I learned on that trip that people who vacation in Vail or Aspen have considerably more money than people who vacation in Florida (most of my vacations until recently were family road trips to Florida). The people I observed vacationing in high-end Colorado resort towns do not seem the type to pack up the minivan, throw on some Bermuda shorts and join the caravan of families trekking down to Orlando or Tampa for spring break. They wear fur coats, shop in stores like Prada, drink expensive wine, and spend vacation days skiing. People who vacation in Florida wear tacky floral shirts, shop in discount souvenir shops, sip brightly colored drinks, and spend vacation days getting sunburned at Sea World. This is not to say that those who spend time in Vail or Aspen do not like to spend a day at Sea World, shop for souvenirs, or wear Bermuda shorts. They just seem to go about it in a more expensive, classier way.

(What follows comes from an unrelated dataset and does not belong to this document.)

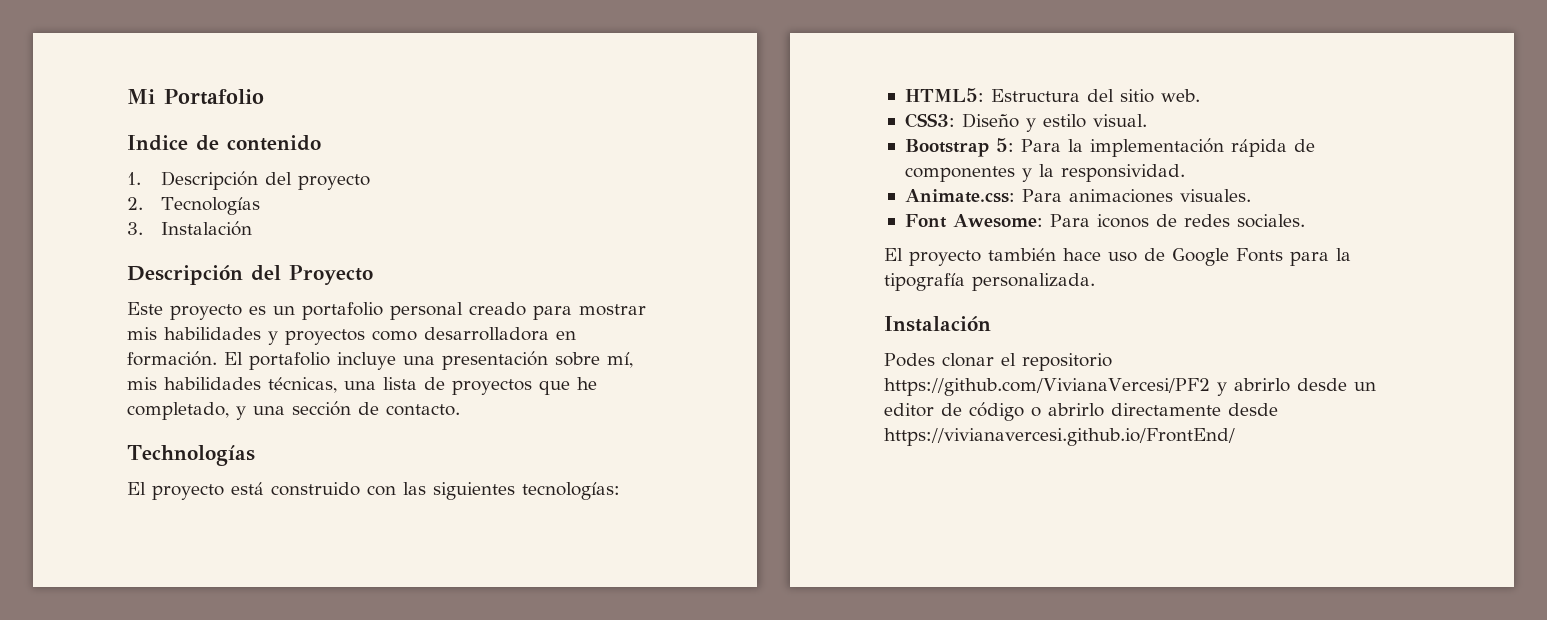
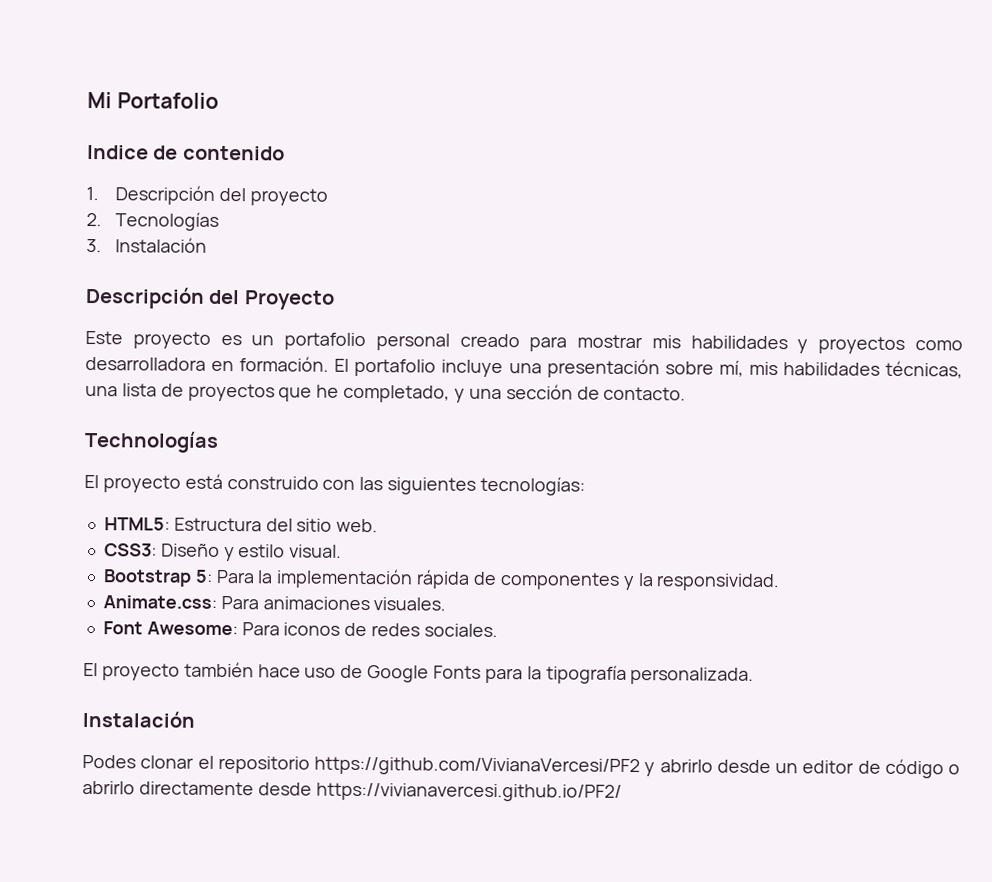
- Podes clonar el repositorio https://github.com/VivianaVercesi/PF2 y abrirlo desde un editor de código o abrirlo directamente desde https://vivianavercesi.github.io/FrontEnd/
+ Podes clonar el repositorio https://github.com/VivianaVercesi/PF2 y abrirlo desde un editor de código o abrirlo directamente desde https://vivianavercesi.github.io/PF2/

That observation is one of many from my recent trip, more stories to come later. Colorado was definitely different, though. Good different. The trip has left me thinking a lot about that place as a potential new home. We will see what happens in the months to come.

Monday, August 10, 2009

RE: Life With Boys, DATE: June 27, 2005

The following is another email I wrote to my dad during my first summer in Vail. I am, and always have been, a girly girl. I was living with three guys at the time and, after growing up in a female-dominated household, it was a bit of a challenge.


Dad:

I’m sitting in an apartment that looks like a college pad inhabited by guys. Why? Because it is an apartment inhabited by guys, three of them to be exact. This is a rare moment when I'm sitting in the living room enjoying (if that's what you call it) the company of both Joe and Dave, two of the guys I'm lucky enough to call my roommates at the moment. Both are currently sloppily enjoying pasta and, in case Aaron (my little brother) hasn't eaten any lately, let me remind you of how guys tend to eat pasta. It's not pretty. Guys don't eat pasta. Nope, they slurp it then belch it, which adds to the foul boy smell that has dug its talons into the furniture and carpet in this place. I spend a good majority of the time holding my breath. The other part of the time I'm passed out from holding my breath for too long in the altitude. I enjoy my living arrangement much more when I'm passed out.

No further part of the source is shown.